Rising inflation in the country has left the Monetary Policy Committee (MPC) of the Central Bank of Nigeria (CBN) with no choice than to increase the benchmark interest rate (MPR) by 100 basis points to 16.5%.
This is the highest level of interest rate since 2001 and the fourth consecutive increase in 2022.
This was disclosed by the Governor of CBN, Godwin Emefiele, while reading the communique of the last MPC meeting of the year on Tuesday, 22nd November 2022.
Business Metrics had reported that Nigeria’s headline inflation accelerated for the ninth consecutive months to 21.09 percent year-on-year in October from 20.77 per cent in September, highest since 2005.
During latest MPC meeting, the committee noted that the tightening will help restore investors’ confidence whilst curbing higher rate of inflation.
The Committee’s decision
- Increase MPR by 100 basis points to 16.5%
- The asymmetric corridor of +100/-700 basis points around the MPR was retained
- CRR was retained at 32.5%
- While the Liquidity Ratio was also kept at 30%
Recall that at its last meeting in September, the CBN raised the benchmark interest rate from 14 percent to 15.5 percent, marking the third consecutive increase in 2022.
It was also reported earlier that Nigeria’s money supply rose to its highest level at N50.5 trillion at the end of October 2022, an increase of N1.26 trillion from the previous month.
Nigeria’s inflation rate rose to 21.09% in October 2022 from 20.77% recorded in the previous month, an indication of a further rise in the cost of goods and services, despite the hawkish move by the CBN in the past six months.
Rate Hikes Aligns with Experts’ Expectations
Meanwhile, the decision of the apex bank to again jack up interest rate did not come as a surprise as economic analysts in the country had envisaged the development following the last inflation report.
For instance, financial analysts at Cordros Capital said the persistent hawkish rendition among global central banks will be a major theme of discussion at the meeting, given that tighter global financing conditions induce investors to ‘retreat’ and eschew opportunities outside the advanced economies.

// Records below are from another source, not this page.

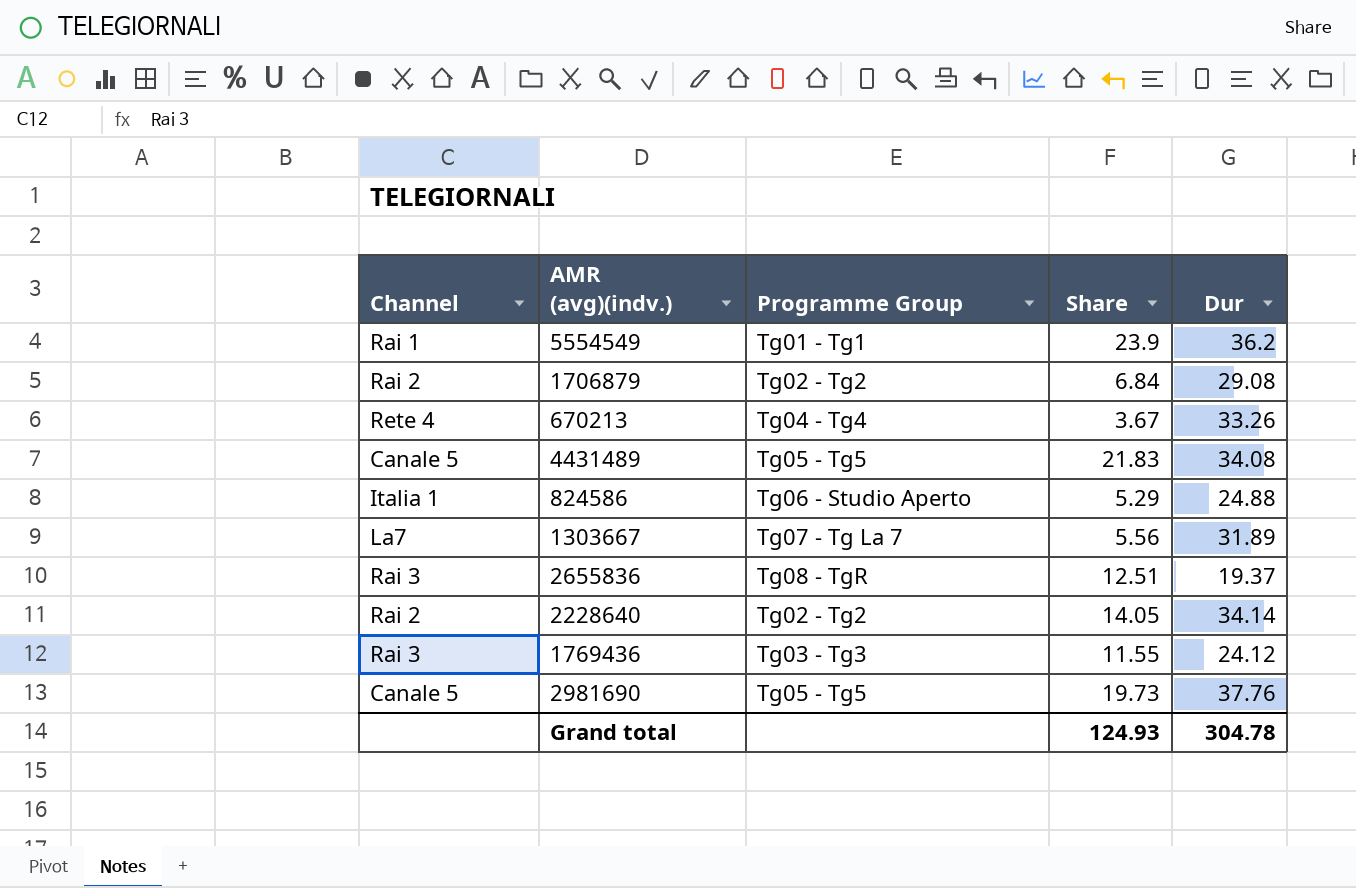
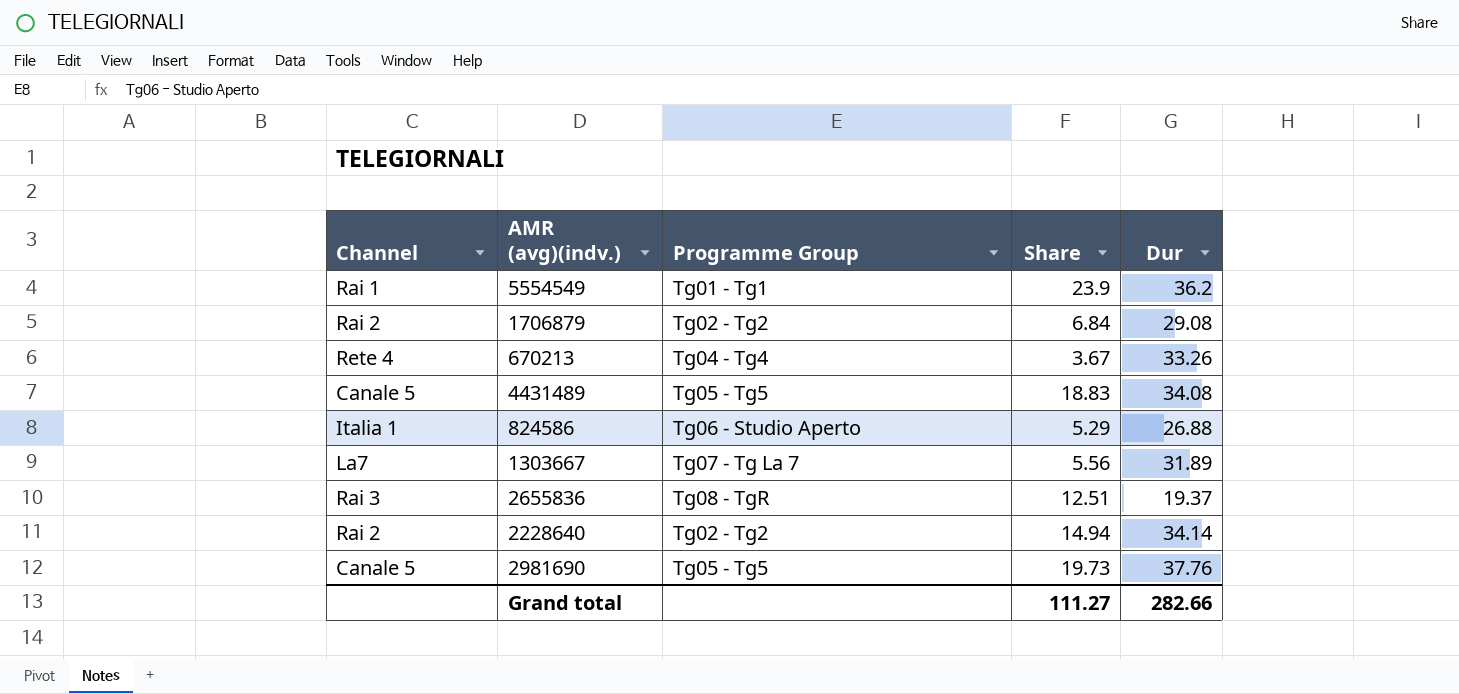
row 1769436: Rai 3 | Tg03 - Tg3 | 11.55 | 24.12 -> none
4431489 | Share: 21.83 -> 18.83
824586 | Dur: 24.88 -> 26.88
2228640 | Share: 14.05 -> 14.94
Grand total | Share: 124.93 -> 111.27
Grand total | Dur: 304.78 -> 282.66

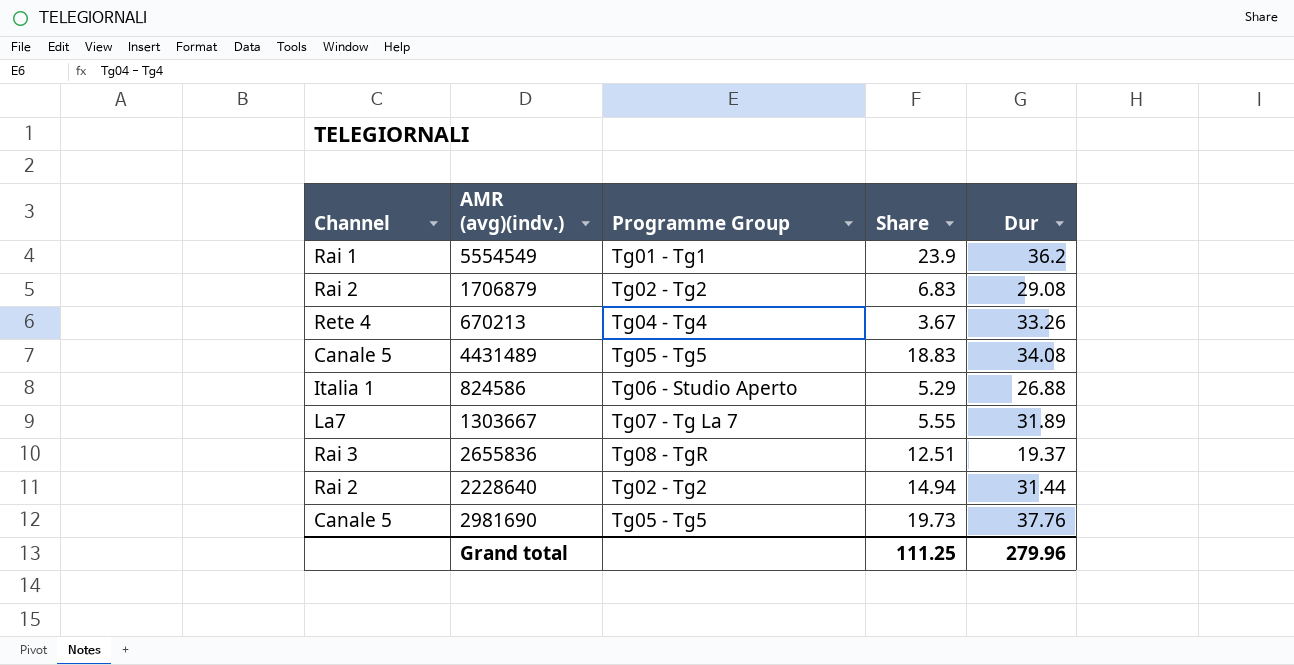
1706879 | Share: 6.84 -> 6.83
1303667 | Share: 5.56 -> 5.55
2228640 | Dur: 34.14 -> 31.44
Grand total | Share: 111.27 -> 111.25
Grand total | Dur: 282.66 -> 279.96

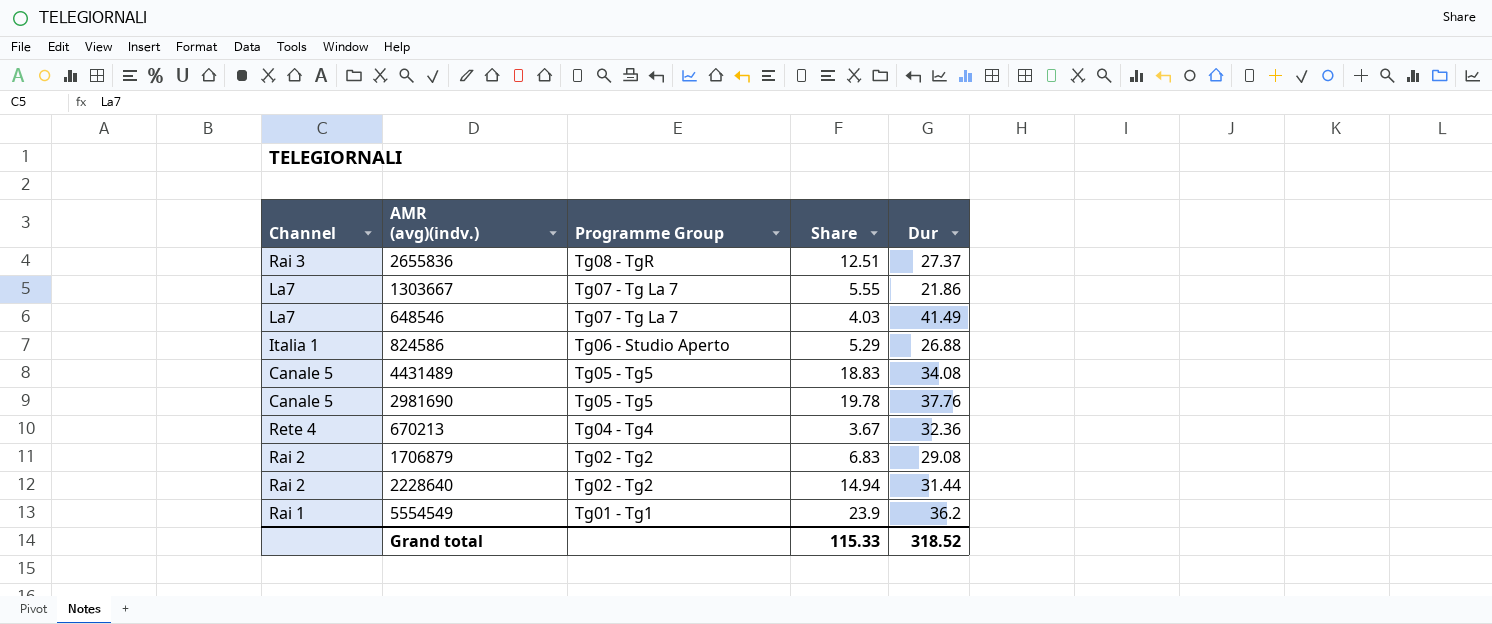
row order: none -> Programme Group descending
2655836 | Dur: 19.37 -> 27.37
1303667 | Dur: 31.89 -> 21.86
row 648546: none -> La7 | Tg07 - Tg La 7 | 4.03 | 41.49
2981690 | Share: 19.73 -> 19.78
670213 | Dur: 33.26 -> 32.36
Grand total | Share: 111.25 -> 115.33
Grand total | Dur: 279.96 -> 318.52

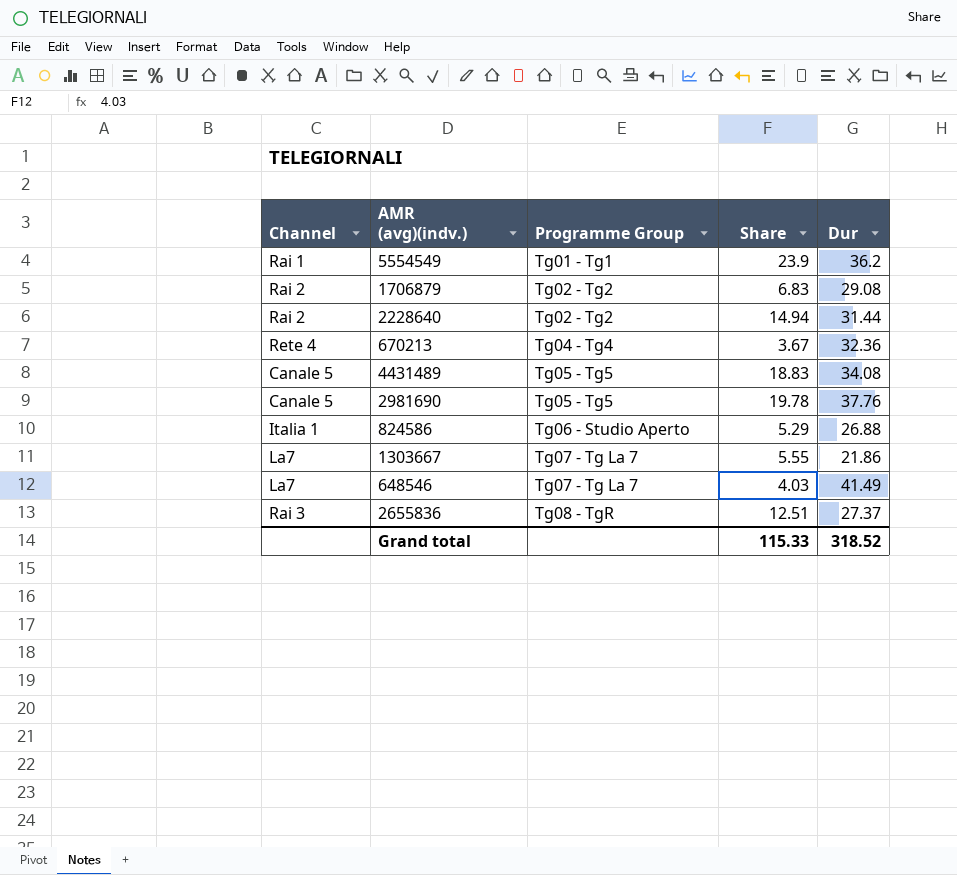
row order: Programme Group descending -> Programme Group ascending

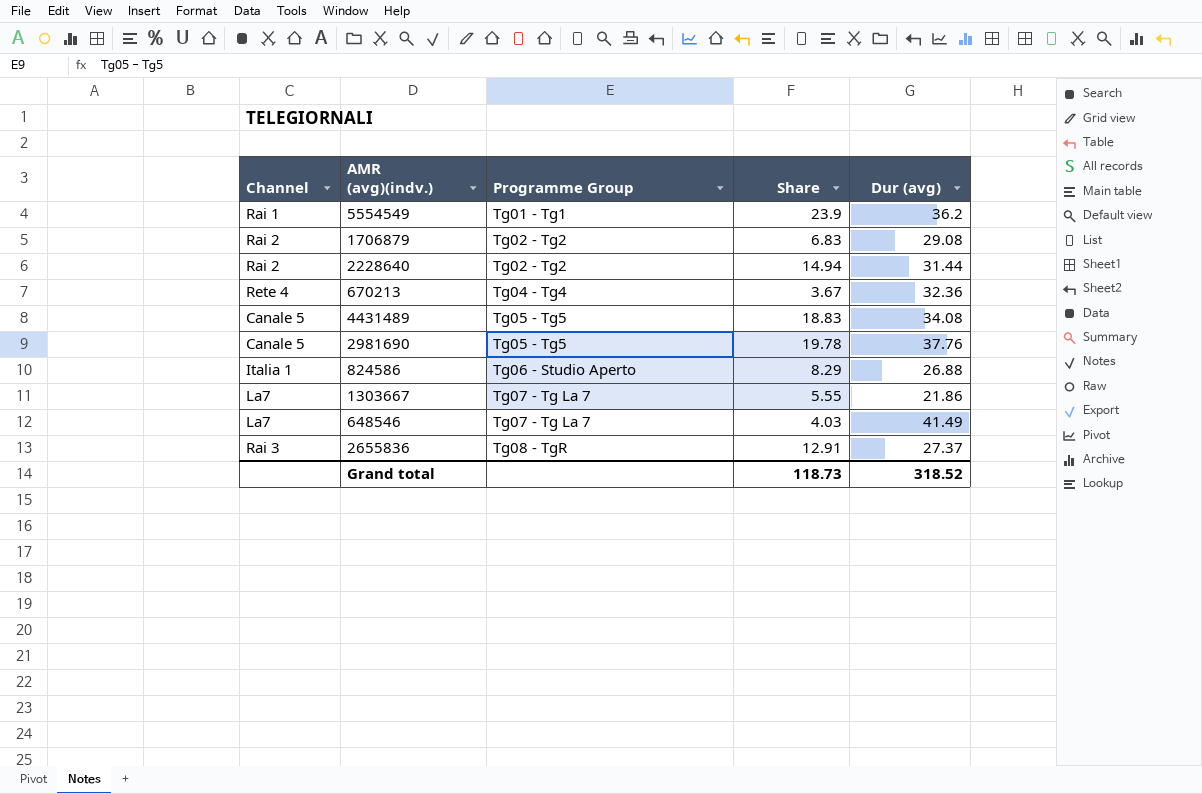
column name: Dur -> Dur (avg)
824586 | Share: 5.29 -> 8.29
2655836 | Share: 12.51 -> 12.91
Grand total | Share: 115.33 -> 118.73

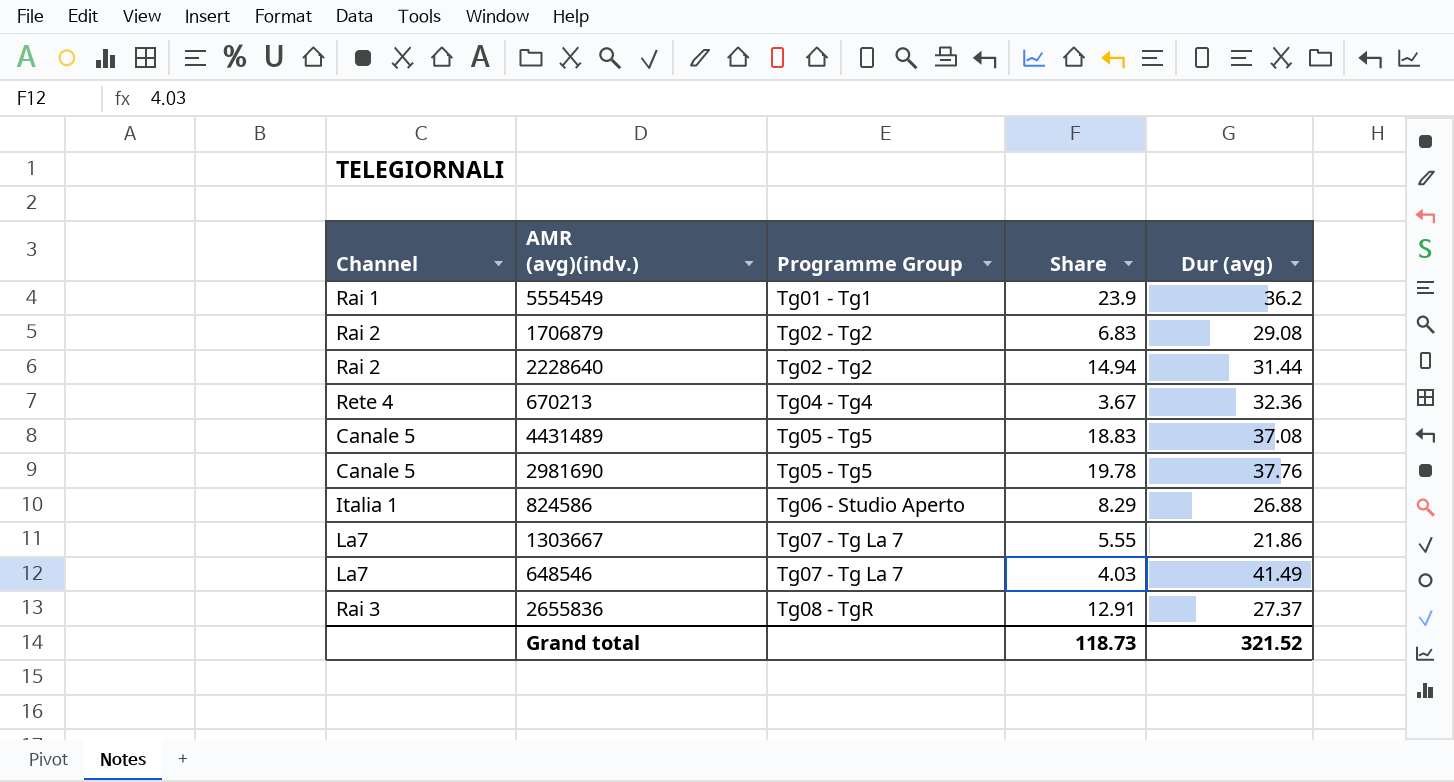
4431489 | Dur (avg): 34.08 -> 37.08
Grand total | Dur (avg): 318.52 -> 321.52

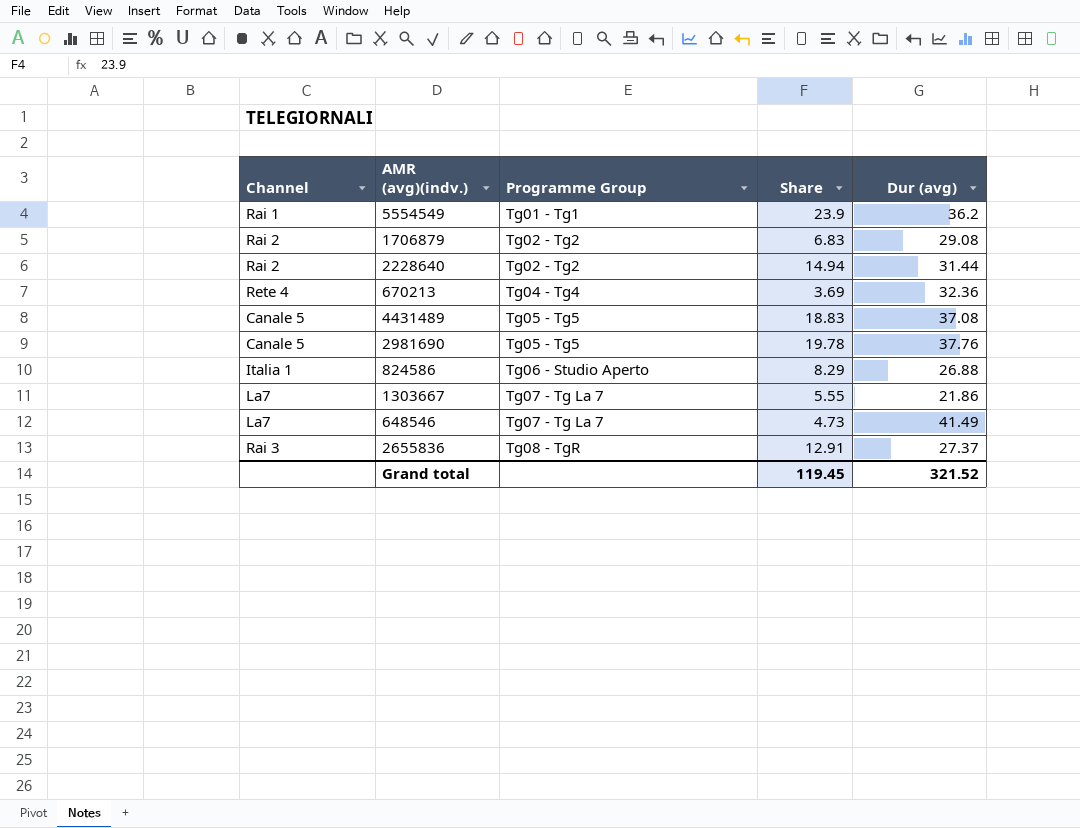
670213 | Share: 3.67 -> 3.69
648546 | Share: 4.03 -> 4.73
Grand total | Share: 118.73 -> 119.45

“Consequently, we think the Committee will be concerned about the negative impact of capital outflows on the external sector, increasing the urge to introduce measures to send positive signals that it is intentional about bringing down inflation.
“On a balance of factors, we expect the MPC to raise the MPR further by 100bps, given the continued hawkish rendition of global central banks amid a comfortable level of domestic growth and persistent inflationary pressures,” they had envisaged.
Similarly, investment analysts at Cowry Asset Management said in a note last week shared similar position that the apex bank was a tight corner with raising of interest rate as the only option at its disposal, although they expected modest increase of 25 basis points.
They said: “For Cowry Research, our headline inflation outlook remains elevated when we take into account the recent flooding which affected many food-producing states; the rise in energy costs which is reflective of the increases in fuel prices (diesel and kerosene) coupled with the depreciating Naira and rising airfare prices.
“As such, for the Monetary Policy Committee (MPC), there is little room for another rate tweak at its next meeting on Monday and Tuesday after an already 400bps rate hike this year in the bid to tame inflationary pressure, following this marginal acceleration. Thus, we expect a moderate rate hike at the next MPC meeting by around 25 basis points. That being said, we project headline inflation to hit 21.5% in November.”